Young recommended three crucial steps for dealing with impostor syndrome. Firstly, she said, it's important to normalize impostor feelings. "When we realize that fear and self-doubt are normal, you can stop trying to eliminate impostor feelings, and instead focus on talking yourself down faster."

Next, you need to "reframe" your thoughts. Instead of thinking, "Oh my God, I have no idea what I’m doing,” when surprised with a huge project, for example, try thinking, "Wow, I’m really going to learn a lot,” Young advised. 

Finally, she said its important to keep trying to change your thoughts, even if you don't feel any better at first. "Over time, you’ll start to believe the new thoughts and your feelings will slowly catch up."

In the end, "the only way to stop feeling like an impostor, is to stop thinking like an impostor."

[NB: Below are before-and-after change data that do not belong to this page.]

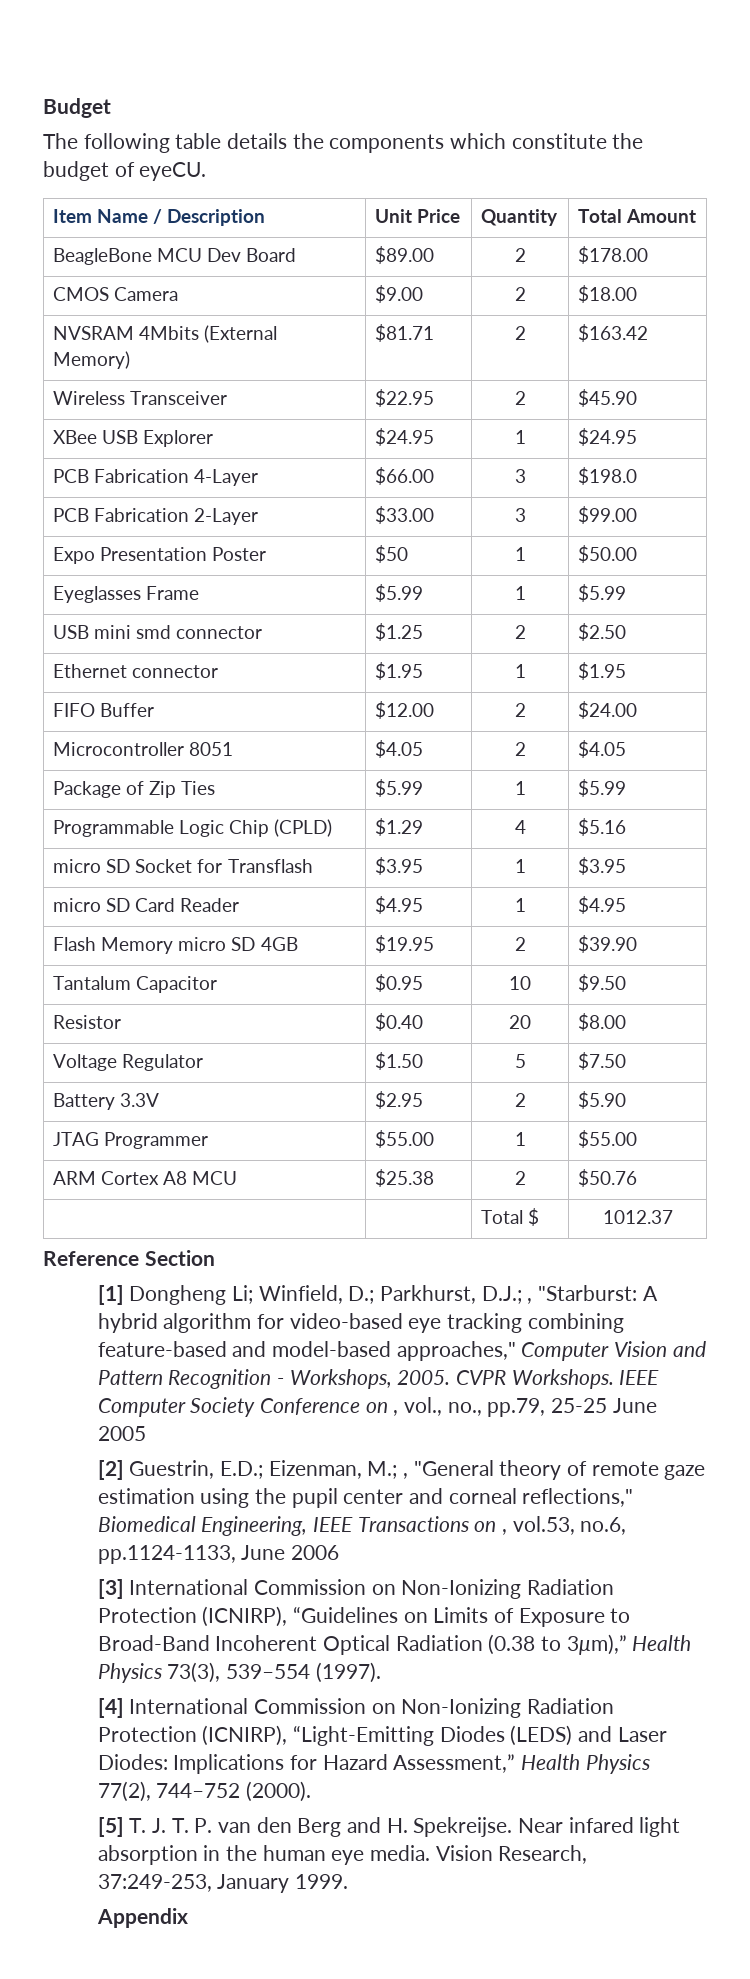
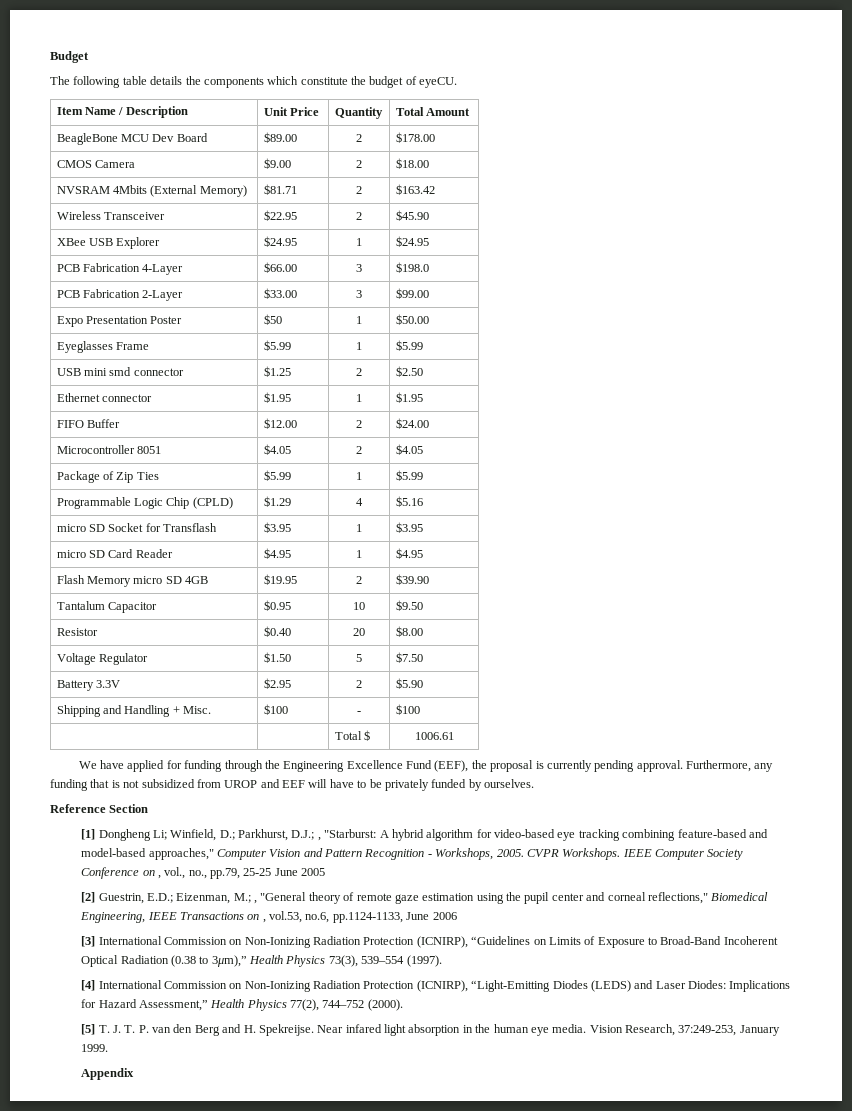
- JTAG Programmer | $55.00 | 1 | $55.00
- ARM Cortex A8 MCU | $25.38 | 2 | $50.76
- | | Total $ | 1012.37
+ Shipping and Handling + Misc. | $100 | - | $100
+ | | Total $ | 1006.61
+ We have applied for funding through the Engineering Excellence Fund (EEF), the proposal is currently pending approval. Furthermore, any funding that is not subsidized from UROP and EEF will have to be privately funded by ourselves.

During her talk, Obama similarly advised young women experiencing self-doubt to work on getting “those demons out of your head."

She also reassured audience members that people in positions of power weren’t as intelligent as they might appear. "I have been at probably every powerful table that you can think of, I have worked at non-profits, I have been at foundations, I have worked in corporations, served on corporate boards, I have been at G-summits, I have sat in at the UN: They are not that smart," she said.

This article has been updated to include comment from Valerie Young.